At Ghazni, on top of a high pass between the two main cities of Afghanistan, spacious views opened up of the Hindu Kush Range with a corona of winter snow giving it majesty like the neighbouring giants. Below in the distance lay the fertile plain of Kabul. On the road approaching the Khyber Pass, we met more Pathans. We followed the route of the British retreat from Jellalabad, winding through the mountains. Dotted over the rocky hillsides, small forts stood on every promontory and strategic knoll where guerilla warfare has been fought for over a hundred years. The steep Pakistan side of the Khyber led us down to the flatlands around Peshawar and Rawalpindi.
Sarah and I sadly took leave of the New Zealanders and flew up to Gilgit, set in the foothills of the Karakoram. Nanga Parbat lay close on our wing tip; beyond were Haramosh and Rakaposhi. The military surgeon, Colonel Khan, took us to see his outlying dispensaries set in barren, glaciated mountains where green oases sprang up when water had been channelled to irrigate the fields. We had tea with the Raja of Punial in his palace, and watched a polo match on the ground at Gilgit, birthplace of the sport.
We drove east into India on the Grand Trunk Road, seething with countless masses. Bullock carts sauntered lazily down the crown of the highway, refusing to give way to anybody; Sikh truckers vied for supremacy on the steep camber; and sacred cows ambled hugger-mugger. We reached Delhi in early May, the month before the monsoon fully breaks, when storm clouds build up over the Himalaya waiting for the bubble to burst, and tension and heat are oppressive. Midday was furnace-hot and we dashed from one air-conditioned building to another. Until the first drops of the monsoon rains fall, the only pleasant couple of hours are in early morning and late evening. This was when we chose to see the Taj Mahal—a mosque built by Shah Jahan for his wife—sublimely proportioned and ivory-coloured by moonlight.

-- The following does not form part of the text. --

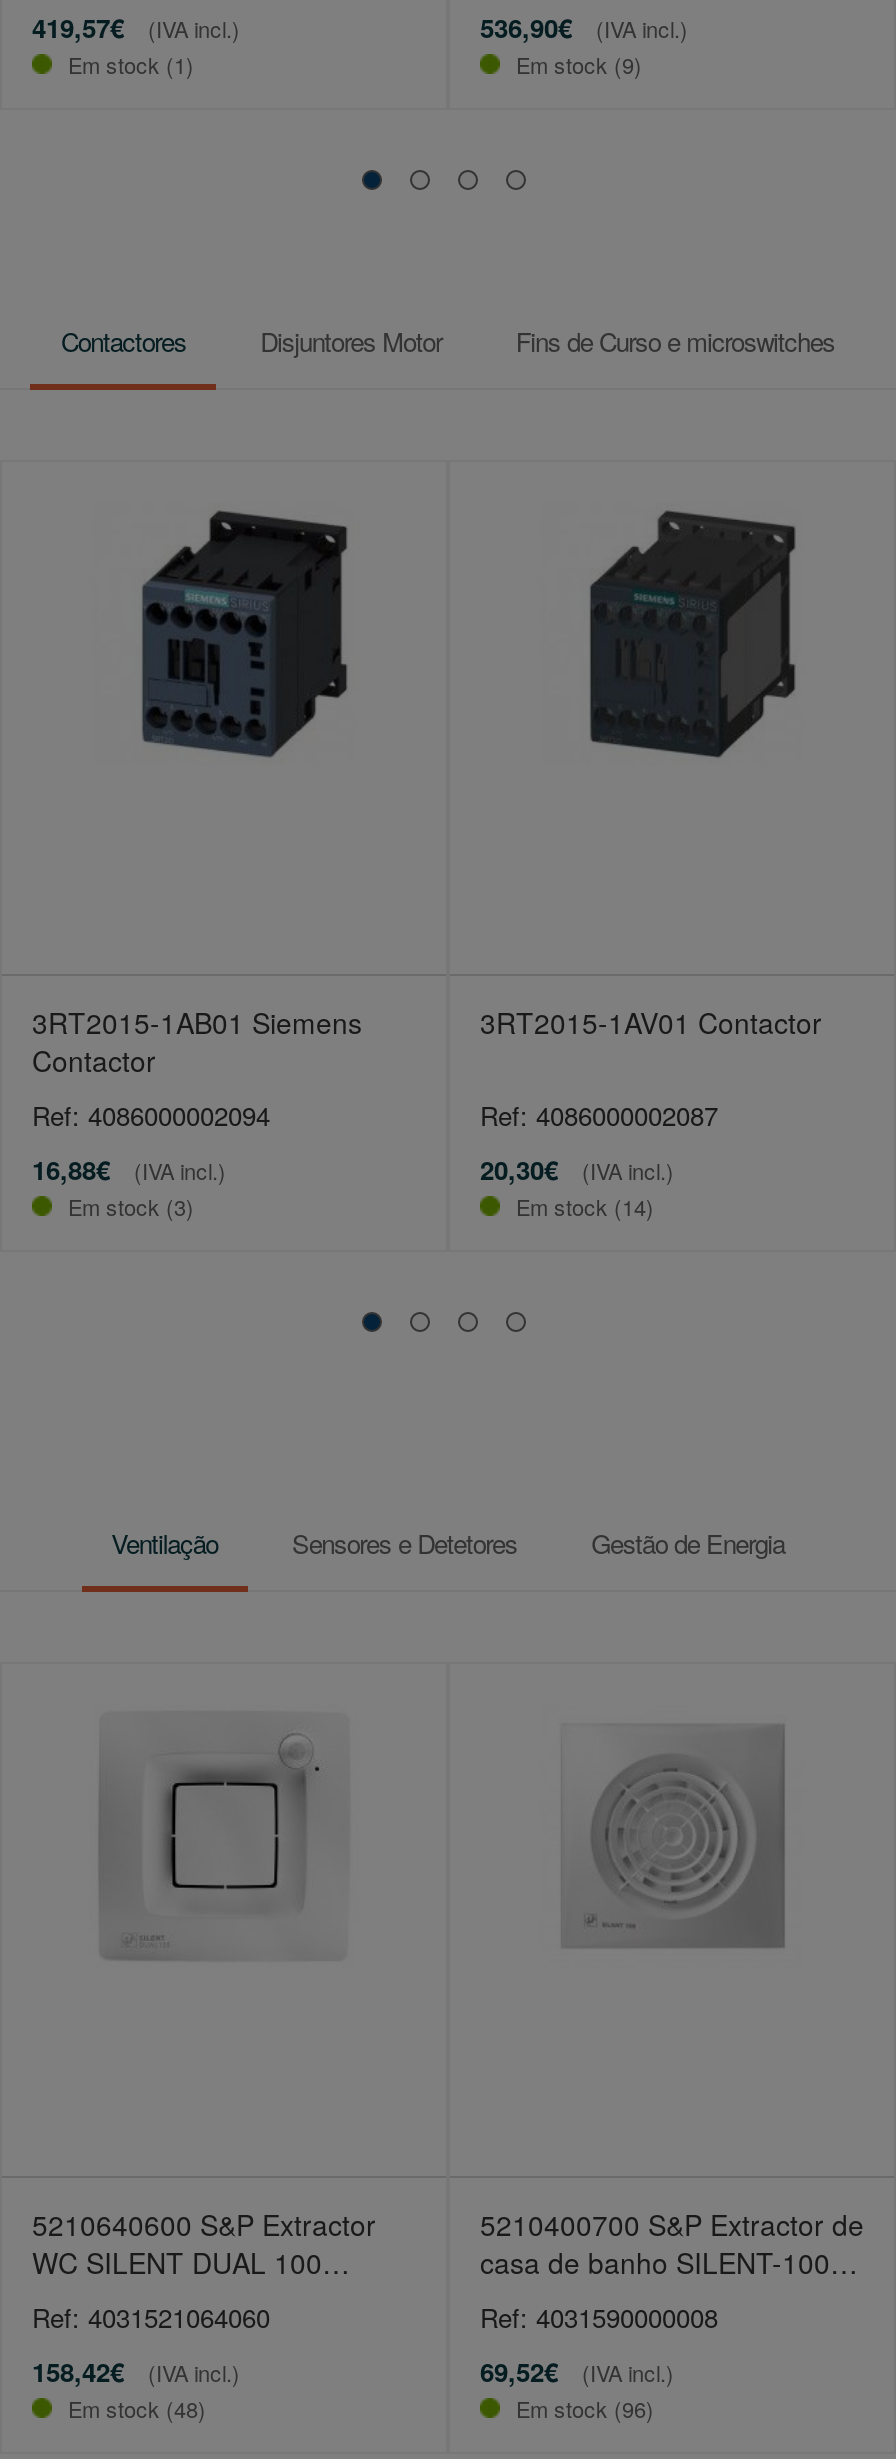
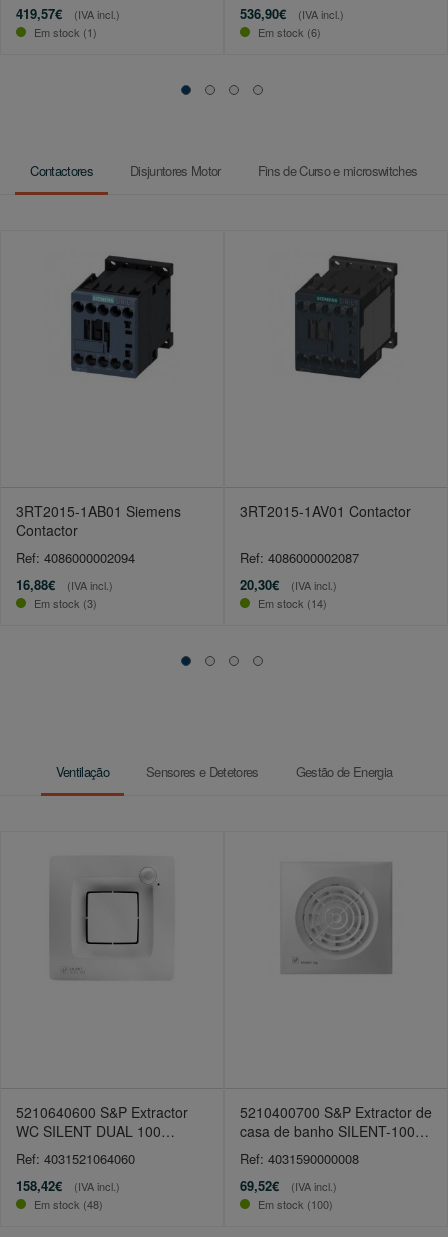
- Em stock (9)
+ Em stock (6)

- Em stock (96)
+ Em stock (100)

For the rest of our passage through India, Sarah and I travelled as much as possible by night and rested during the heat of the day. At Patna we met the massive, wide, meandering River Ganges and entered the regions of rice paddy fields, tall drooping banyan trees, and bright red poinsettia bushes.

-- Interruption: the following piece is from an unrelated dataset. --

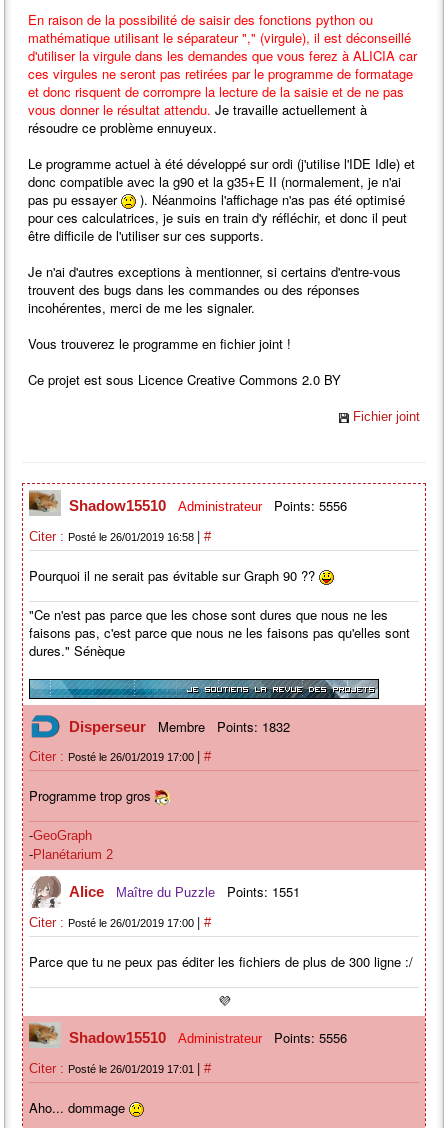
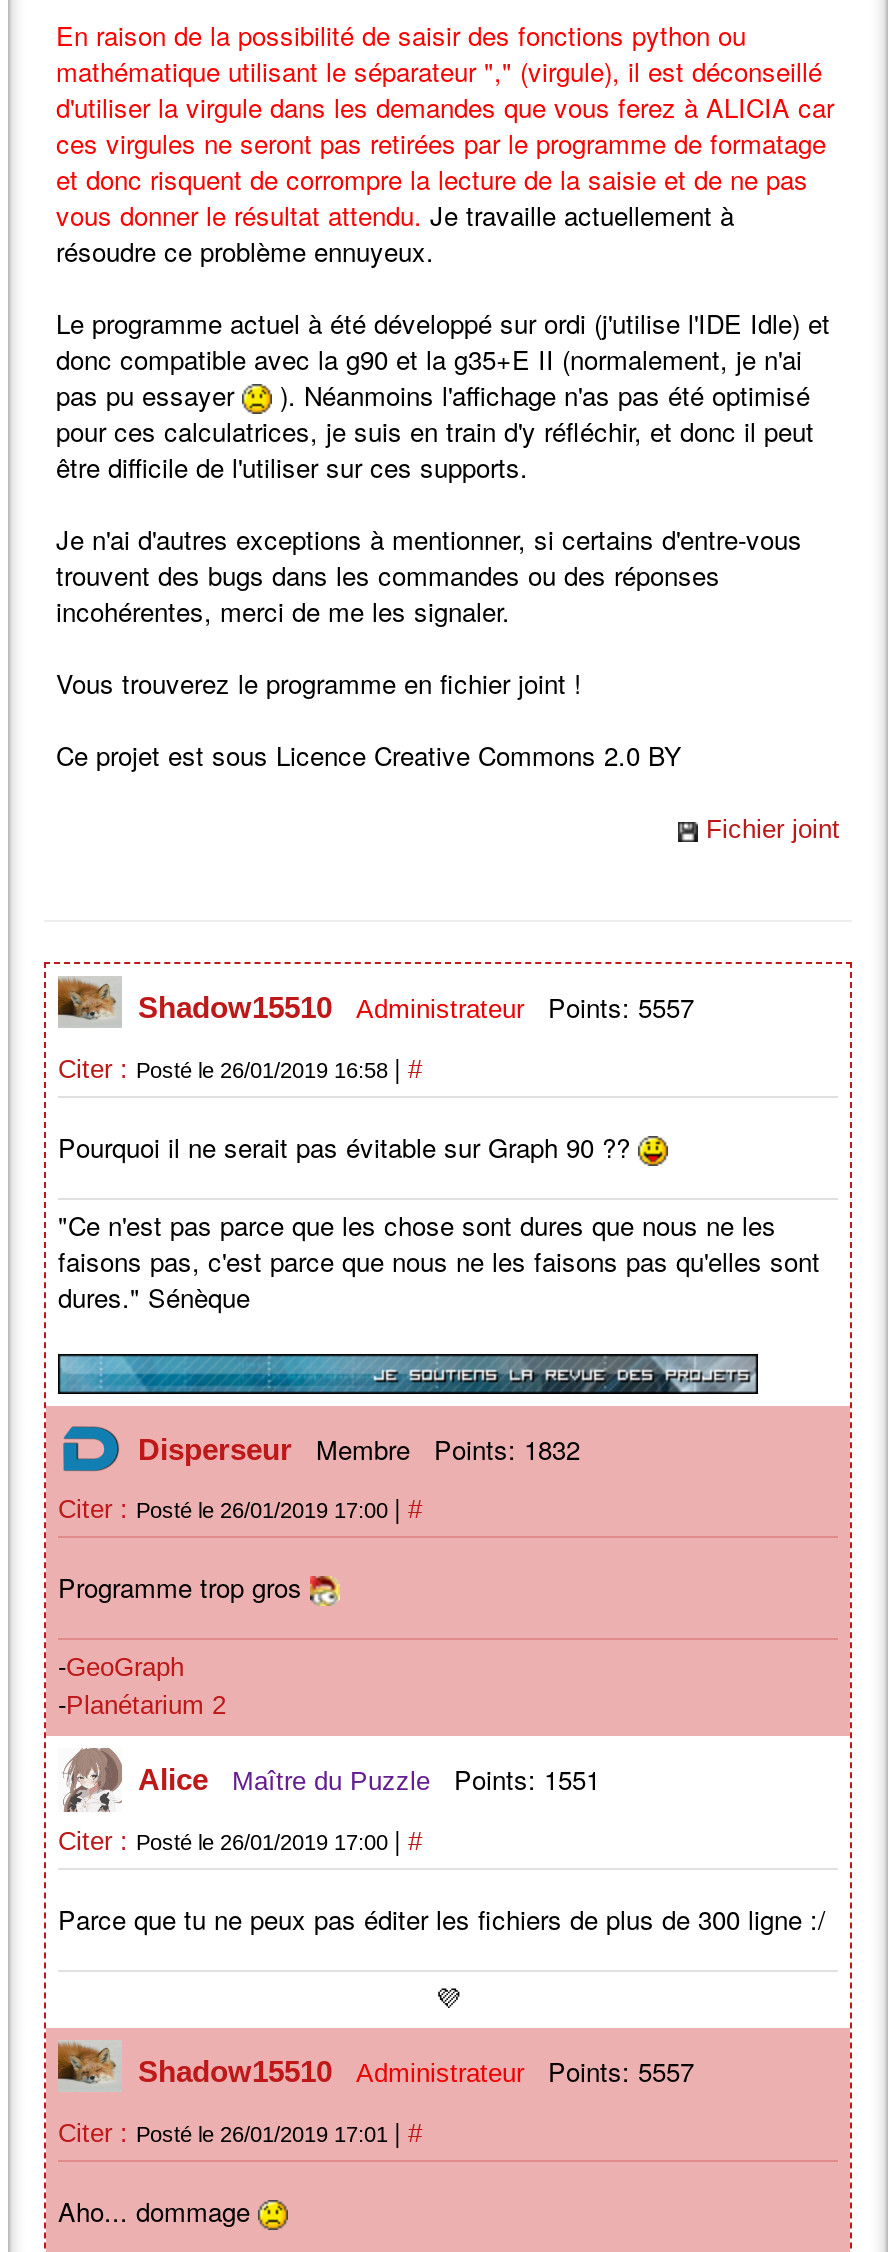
- Shadow15510 Administrateur Points: 5556
+ Shadow15510 Administrateur Points: 5557

- Shadow15510 Administrateur Points: 5556
+ Shadow15510 Administrateur Points: 5557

We crossed the border of Nepal at Raxaul, and entered dense Terai jungle where tiger and rhinoceros live, before starting to climb into the southern foothills of the Mahabharat Lekh. Cheerful, squat Nepalis carried huge loads in baskets supported by a wide strap on their foreheads. Dense forest, scattered with rhododendron trees and wild orchids, parted towards the top of the hills so we could look north to the barrier of the Himalayas, and below into the wide, green valley of Kathmandu—our journey’s end after eleven thousand miles. Owing to careful preparation, and a measure of good luck, Sarah and I had suffered no great difficulties or setbacks, and, for the most part, the journey was three months of sheer interest and pleasure—quite some honeymoon!
TWO
On arriving in Kathmandu in May 1962 Sarah and I went straight to Shanta Bhawan Hospital, situated across the Baghmati River on the outskirts of the city in an old palace of the Ranas, the ancient ruling family of Nepal. The hospital was run by the United Mission to Nepal, a hotchpotch of various churches including Baptists, Mennonites, Presbyterians, and even the Regions Beyond Missionary Union—which I mistakenly took to mean that they were beyond the pale. Sarah and I had volunteered to work in return for our board and lodging; she nursed in the children’s ward while I was deputed to help run the medical floor and to assist the surgeon.